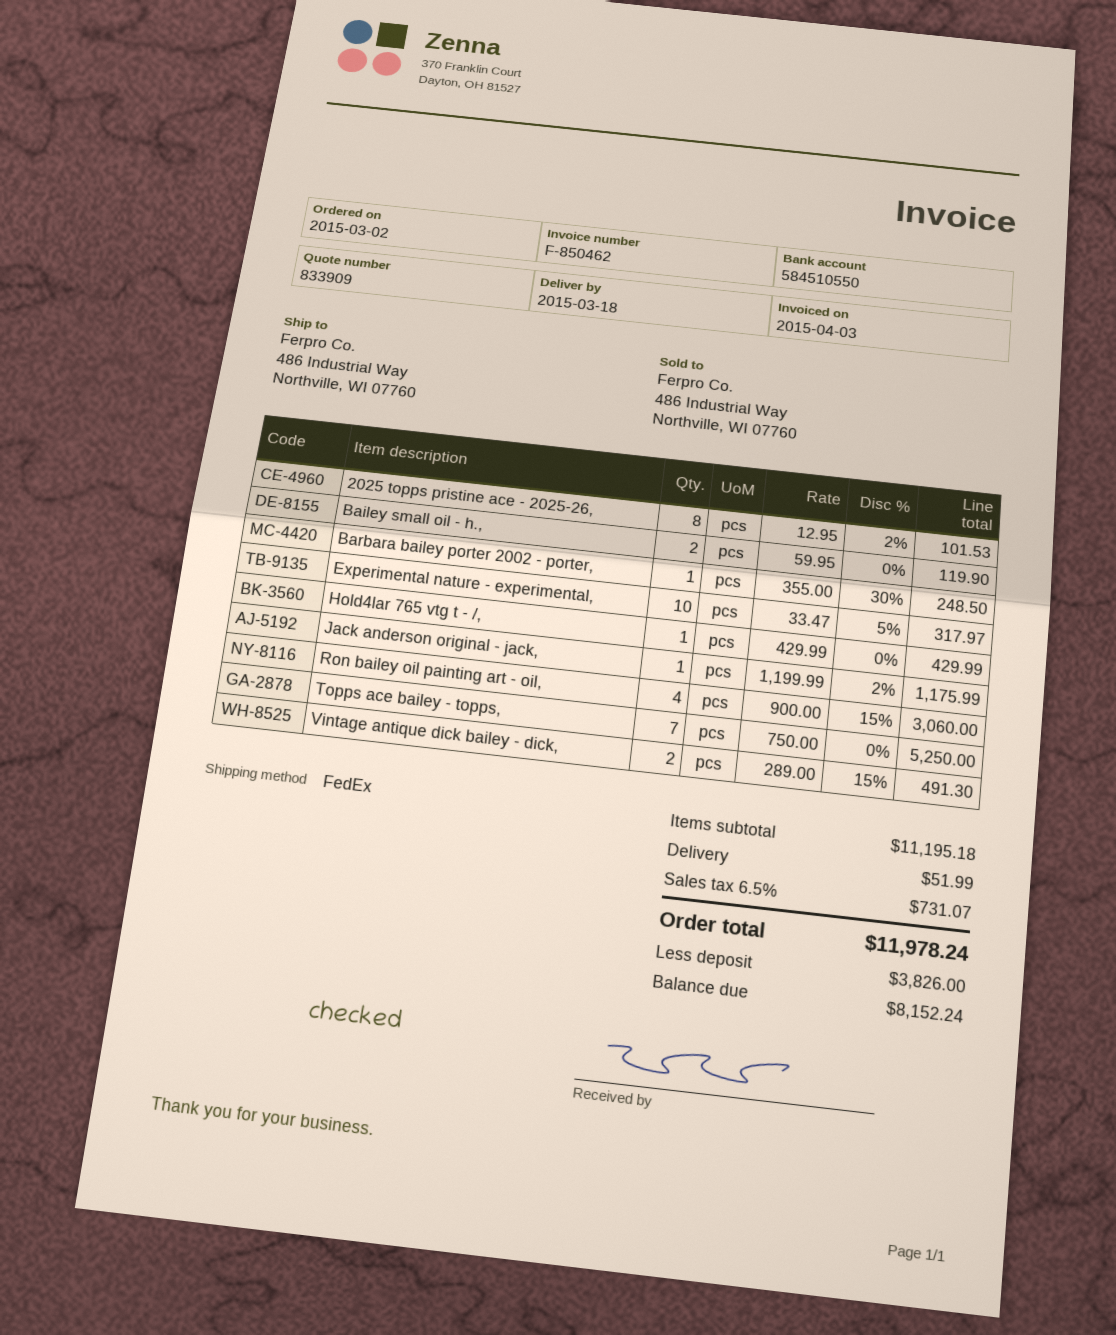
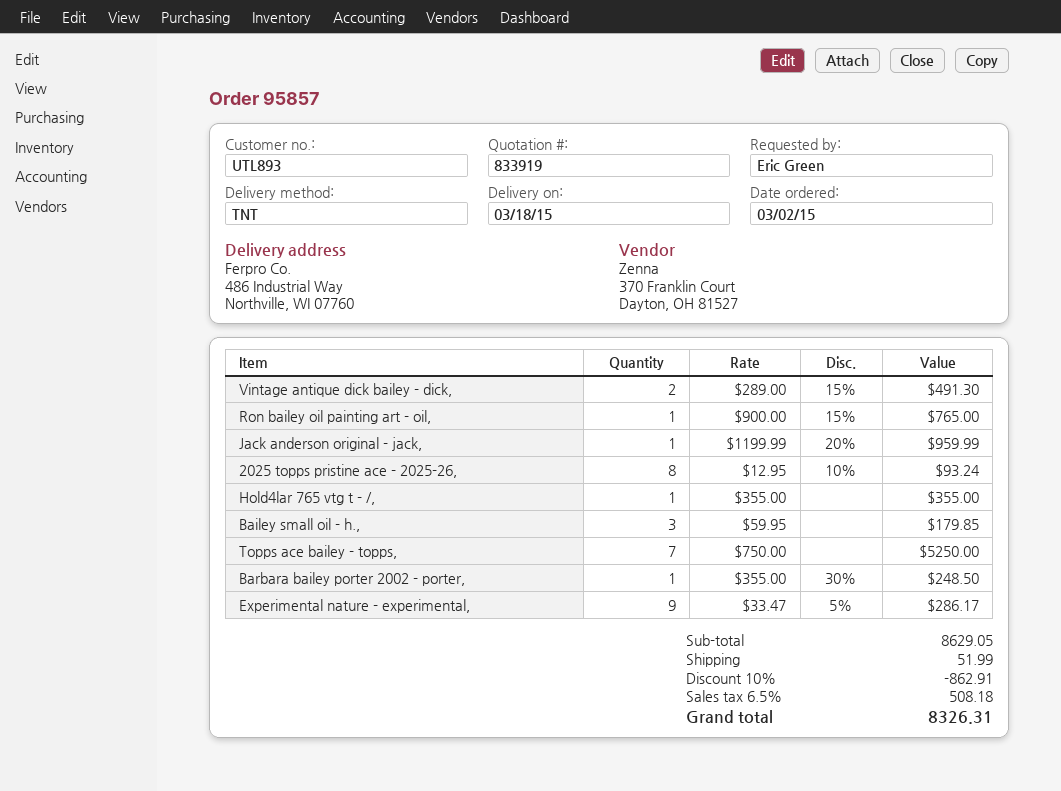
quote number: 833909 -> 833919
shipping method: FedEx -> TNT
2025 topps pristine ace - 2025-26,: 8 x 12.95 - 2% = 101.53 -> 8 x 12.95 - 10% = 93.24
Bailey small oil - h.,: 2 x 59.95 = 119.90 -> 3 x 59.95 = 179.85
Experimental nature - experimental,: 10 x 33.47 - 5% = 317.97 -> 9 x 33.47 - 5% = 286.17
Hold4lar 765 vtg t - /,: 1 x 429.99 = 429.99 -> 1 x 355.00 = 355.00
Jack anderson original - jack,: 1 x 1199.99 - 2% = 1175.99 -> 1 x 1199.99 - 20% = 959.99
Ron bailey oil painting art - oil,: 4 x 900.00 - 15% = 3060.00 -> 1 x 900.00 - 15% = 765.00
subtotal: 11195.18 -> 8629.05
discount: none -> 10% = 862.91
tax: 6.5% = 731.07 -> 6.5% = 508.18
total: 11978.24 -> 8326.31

▶ [EXERCISE]
Pictures aside, write out all of the records exactly.

▶ [RESPONSE TO THE EXERCISE]
quote number: 833909 -> 833919
shipping method: FedEx -> TNT
2025 topps pristine ace - 2025-26,: 8 x 12.95 - 2% = 101.53 -> 8 x 12.95 - 10% = 93.24
Bailey small oil - h.,: 2 x 59.95 = 119.90 -> 3 x 59.95 = 179.85
Experimental nature - experimental,: 10 x 33.47 - 5% = 317.97 -> 9 x 33.47 - 5% = 286.17
Hold4lar 765 vtg t - /,: 1 x 429.99 = 429.99 -> 1 x 355.00 = 355.00
Jack anderson original - jack,: 1 x 1199.99 - 2% = 1175.99 -> 1 x 1199.99 - 20% = 959.99
Ron bailey oil painting art - oil,: 4 x 900.00 - 15% = 3060.00 -> 1 x 900.00 - 15% = 765.00
subtotal: 11195.18 -> 8629.05
discount: none -> 10% = 862.91
tax: 6.5% = 731.07 -> 6.5% = 508.18
total: 11978.24 -> 8326.31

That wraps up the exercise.